Она выбивалась из сил и лишалась чувств. Ее приносили обратно в город. Я, Ания, хлопотала вокруг моей повелительницы, и она приходила в себя — медленно, как будто возвращалась из далекого путешествия. Царь присылал гонцов — справиться, как себя чувствует царица. Мужланы, получившие приказ увидеть царицу собственными глазами, всякий раз пытались попасть в шатер, но я их не пускала, затевался спор, Алестрия поднималась с ложа, меняла одежду и приказывала отвезти ее к Александру. Царь был для нее сосудом свежей воды, и она хотела испить его до последней капли.
Живот Алестрии рос, а тело худело. Это был совсем маленький живот! В сравнении с гороподобными животами других беременных женщин, живот царицы казался крохотным холмиком. Царь с царицей неустанно восхищались этим животом, не ведая, что с ним не все в порядке.
Они часами смотрели на живот Алестрии. Александр ласкал его. Прижимался к нему щекой. Разговаривал с пупком. Алестрия лежала и улыбалась. Она целовала Александра и отвечала ему. Царь и царица вели беседу через живот Алестрии. Они смеялись и плакали. Оба забывали, как отчаянно мал этот живот. Оба верили, что этот крошечный холмик родит великого человека.
Они спорили из-за имени. Ссорились из-за каждой маленькой вещички, которую будет носить их наследник. Не могли договориться, кто станет его воспитателем. Александр думал вызвать Аристотеля, Алестрия и слышать не желала о наставнике-мужчине.

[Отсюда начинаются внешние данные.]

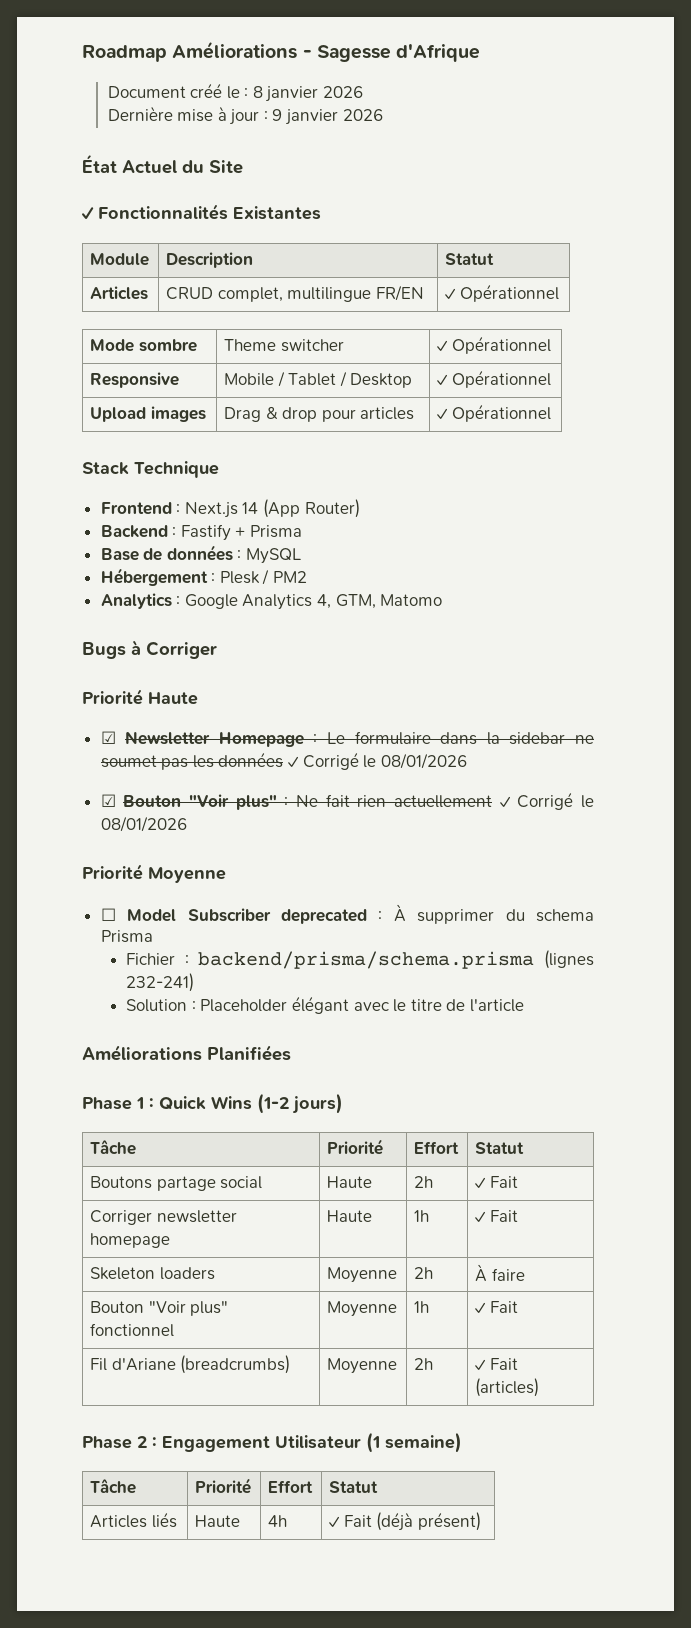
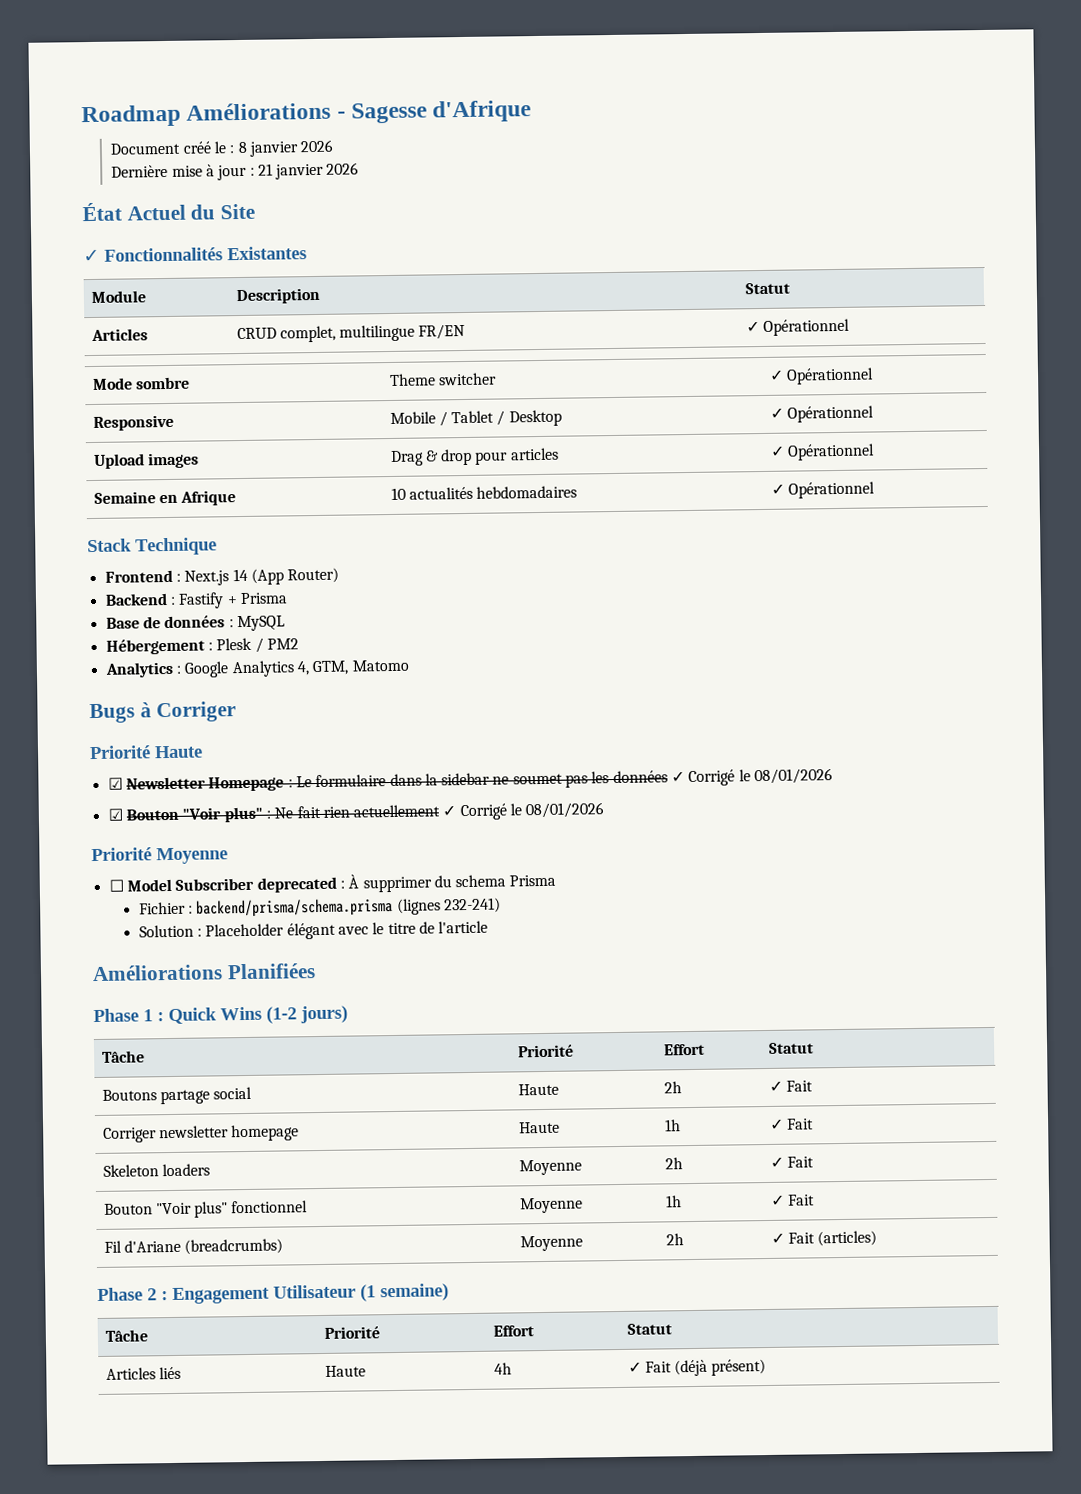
- Dernière mise à jour : 9 janvier 2026
+ Dernière mise à jour : 21 janvier 2026
+ Semaine en Afrique | 10 actualités hebdomadaires | ✓ Opérationnel
- Skeleton loaders | Moyenne | 2h | À faire
+ Skeleton loaders | Moyenne | 2h | ✓ Fait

Александр выбирал повитуху. Он не доверял ни одной женщине из своего окружения. Живот царицы превратился в средоточие интриг и заговоров. Всем было известно: если наследник появится на свет, в случае смерти Александра генералы утратят всякую надежду на трон. Царю пришла в голову безумная идея поручить заботу о царице Багоасу. Я, Ания, чуть не умерла от негодования.
Багоас, голый червяк Багоас! Багоас, ложившийся под мужчин, чтобы проверить, насколько они верны царю! Багоас — доносчик, шпион, палач, не женщина, не мужчина! Он не дотронется и до мизинца моей царицы! Я сама — я, Ания, амазонка, — приму этого ребенка, несмотря на проклятие наших предков.
Я не знаю, где родилась, дитя мое. Помню, что в самом начале жизни ползала среди диких лошадей. Я пила молоко кобылицы, когда ощущала голод или хотела пить. Я цеплялась за гриву, карабкалась ей на спину, и она пускалась в галоп. Моя первая мать пахла солнцем, травами и навозом. Она вылизывала меня с головы до пят и смеялась, показывая желтые зубы. Под звездным небом степи она спала стоя, а я — у нее между ног. От нее я узнала, что речь — это музыка, что тот, чье сердце открыто для музыки, понимает язык кузнечиков, бабочек, птиц, волков и деревьев.
Однажды на горизонте показались кочевники. Они гнались за нами много дней подряд и длинной веревкой переловили всех лошадей по одной, а меня отдали жене вождя. Моя вторая мать научила меня ходить одетой и обутой. Ночью она засовывала меня под одеяло с собственными детьми, но я убегала, чтобы спать под звездами. Однажды вечером меня разбудил стук копыт. Вооруженные саблями всадники обрушились на наши палатки. Они перебили все племя во сне и увели лошадей и скот. Я пряталась в кустах, зажав уши ладонями, и ничего не видела и не слышала. Я сидела среди трупов, пока меня не подобрали люди из другого племени. Но я больше не оставалась надолго в приемных семьях — слишком боялась увидеть, как всадники, явившиеся из огромной щели между небом и землей, убьют их.
Настал день, и я услышала легенду об амазонках —
Я редко видела мою мать Талаксию. То было время великих потрясений. Степные племена сражались друг с другом. После долгой засухи хороших пастбищ осталось совсем мало. Лошади, коровы и овцы голодали. Мужчины предпочитали грабить.
Царица то и дело исчезала. Меня воспитала Танкиасис, ее верная спутница, которую я называла тетей. Она поила меня козьим и коровьим молоком. На нас часто нападали, и тогда мы спешно снимались с места и много дней подряд спасались бегством. Танкиасис привязывала меня к себе, и я прятала лицо у нее между грудей. Если амазонки атаковали, Танкиасис закидывала меня за спину. Я чувствовала, как играют ее мускулы. Я пропитывалась ее жаром и потом. Я слышала, как отзываются внутри ее тела боевые крики, и засыпала среди лязга оружия и лошадиного ржания.